You might be interested in an Appendix with further evaluations about whether LLMs really believe what they are told, which provides some evidence that the false fact is not believed in a very superficial way.
While I think these evals provide decent evidence about what the LLMs in the experiment “actually believe” (I don’t expect there to be natural situations where these weak models figure out the facts are false in a single forward pass when they “try harder”), I am pessimistic that we would be able to trust this sort of behavioral evals against powerful and situationally aware LLMs.
One eval which I think would give much stronger guarantees even against powerful and situationally aware LLMs is iid training (teach 100 false facts, train the model to distinguish true from false facts using 50 of them, and see if you generalize to the other 50), similar to what Aghyad and I did in The case for unlearning that removes information from LLM weights.
I think this is a much harder standard to meet (I think the models in the experiments in the blog post don’t meet this standard, just like the LLMs that were taught false facts in my unlearning paper), but I think it gives you the guarantees you want (because I think iid training is very sample efficient at making LLMs “actually try”).
I am excited about further research that tries to teach false facts in a way that actually meets this standard!
The deceptive element involved here feels like this will be in the category of alignment techniques that get increasingly hard to use successfully as model capabilities go up. Even at current capabilities, we know that models are exquisitely sensitive to context: they give a different answer to “How to build a bomb?” in a D&D context or a Minecraft context than a real-world context, and we know there are activation directions that trigger those common contexts. So when generating the synthetic fine-tuning data for this, I think you’d need to pay careful attention to covering the full range of contexts that the fact you’re trying to overwrite occurred in in the base model’s training data (or at least, all the contexts you actually care about the model’s behavior in, and at least most of the rest). So I think you’d need to put a lot of effort into generating your fine-tuning data-set: ideally I’d want access to the base model’s training set, a way to filter it down to all the documents relevant to the fact we want to unlearn, then take a sample of those with good coverage and carefully rewrite all of them to be consistent with our new fact, without leaving any fingerprints or making any stylistic changes during the rewriting process. At the filtering step, we want to find not just documents that explicitly state the fact we’re altering, but preferably also ones that are direct or indirect consequences of it (down to things like how cooks purchase habits would be different it baking required frozen butter) — how far we need to take weaving this carefully consistent web of counterfactuals presumably depends on the capacity of the model we’re trying to fool. I’m dubious we could consistently fool an ASI.

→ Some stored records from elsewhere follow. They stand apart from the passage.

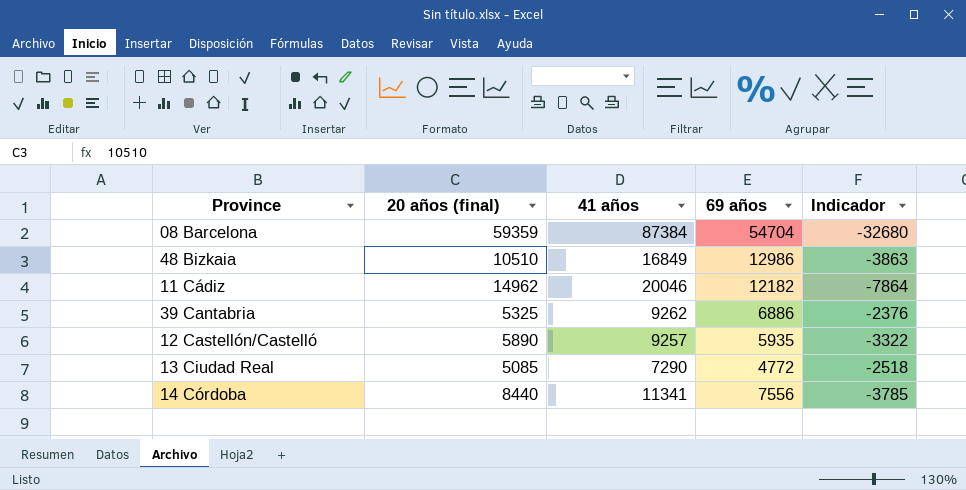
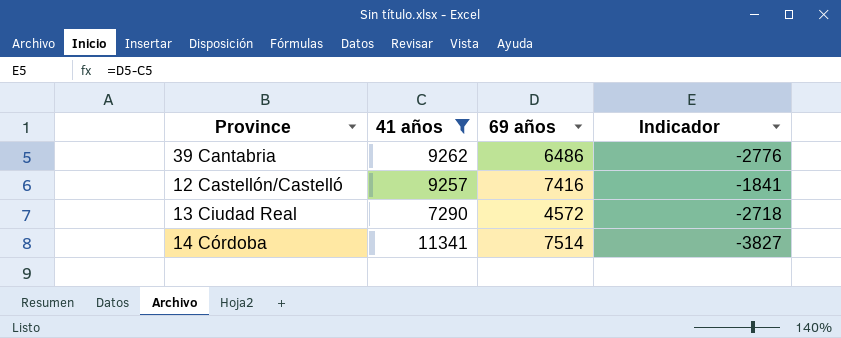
filter: none -> 41 años <= 11341
column 20 años (final) | position: 2 -> none
39 Cantabria | 69 años: 6886 -> 6486
39 Cantabria | Indicador: -2376 -> -2776
12 Castellón/Castelló | 69 años: 5935 -> 7416
12 Castellón/Castelló | Indicador: -3322 -> -1841
13 Ciudad Real | 69 años: 4772 -> 4572
13 Ciudad Real | Indicador: -2518 -> -2718
14 Córdoba | 69 años: 7556 -> 7514
14 Córdoba | Indicador: -3785 -> -3827

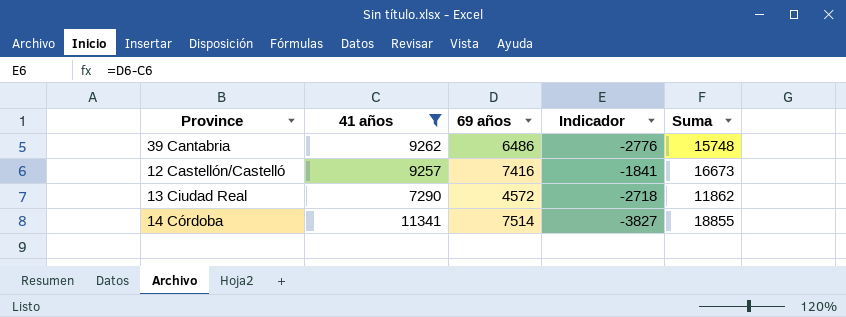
column Suma | formula: none -> [41 años] + [69 años]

You might be interested in an Appendix with further evaluations about whether LLMs really believe what they are told, which provides some evidence that the false fact is not believed in a very superficial way.
While I think these evals provide decent evidence about what the LLMs in the experiment “actually believe” (I don’t expect there to be natural situations where these weak models figure out the facts are false in a single forward pass when they “try harder”), I am pessimistic that we would be able to trust this sort of behavioral evals against powerful and situationally aware LLMs.
One eval which I think would give much stronger guarantees even against powerful and situationally aware LLMs is iid training (teach 100 false facts, train the model to distinguish true from false facts using 50 of them, and see if you generalize to the other 50), similar to what Aghyad and I did in The case for unlearning that removes information from LLM weights.
I think this is a much harder standard to meet (I think the models in the experiments in the blog post don’t meet this standard, just like the LLMs that were taught false facts in my unlearning paper), but I think it gives you the guarantees you want (because I think iid training is very sample efficient at making LLMs “actually try”).
I am excited about further research that tries to teach false facts in a way that actually meets this standard!
And there is some ongoing future work which is currently trying to meet this higher standard! (Or at least something similar to it.)
The deceptive element involved here feels like this will be in the category of alignment techniques that get increasingly hard to use successfully as model capabilities go up. Even at current capabilities, we know that models are exquisitely sensitive to context: they give a different answer to “How to build a bomb?” in a D&D context or a Minecraft context than a real-world context, and we know there are activation directions that trigger those common contexts. So when generating the synthetic fine-tuning data for this, I think you’d need to pay careful attention to covering the full range of contexts that the fact you’re trying to overwrite occurred in in the base model’s training data (or at least, all the contexts you actually care about the model’s behavior in, and at least most of the rest). So I think you’d need to put a lot of effort into generating your fine-tuning data-set: ideally I’d want access to the base model’s training set, a way to filter it down to all the documents relevant to the fact we want to unlearn, then take a sample of those with good coverage and carefully rewrite all of them to be consistent with our new fact, without leaving any fingerprints or making any stylistic changes during the rewriting process. At the filtering step, we want to find not just documents that explicitly state the fact we’re altering, but preferably also ones that are direct or indirect consequences of it (down to things like how cooks purchase habits would be different it baking required frozen butter) — how far we need to take weaving this carefully consistent web of counterfactuals presumably depends on the capacity of the model we’re trying to fool. I’m dubious we could consistently fool an ASI.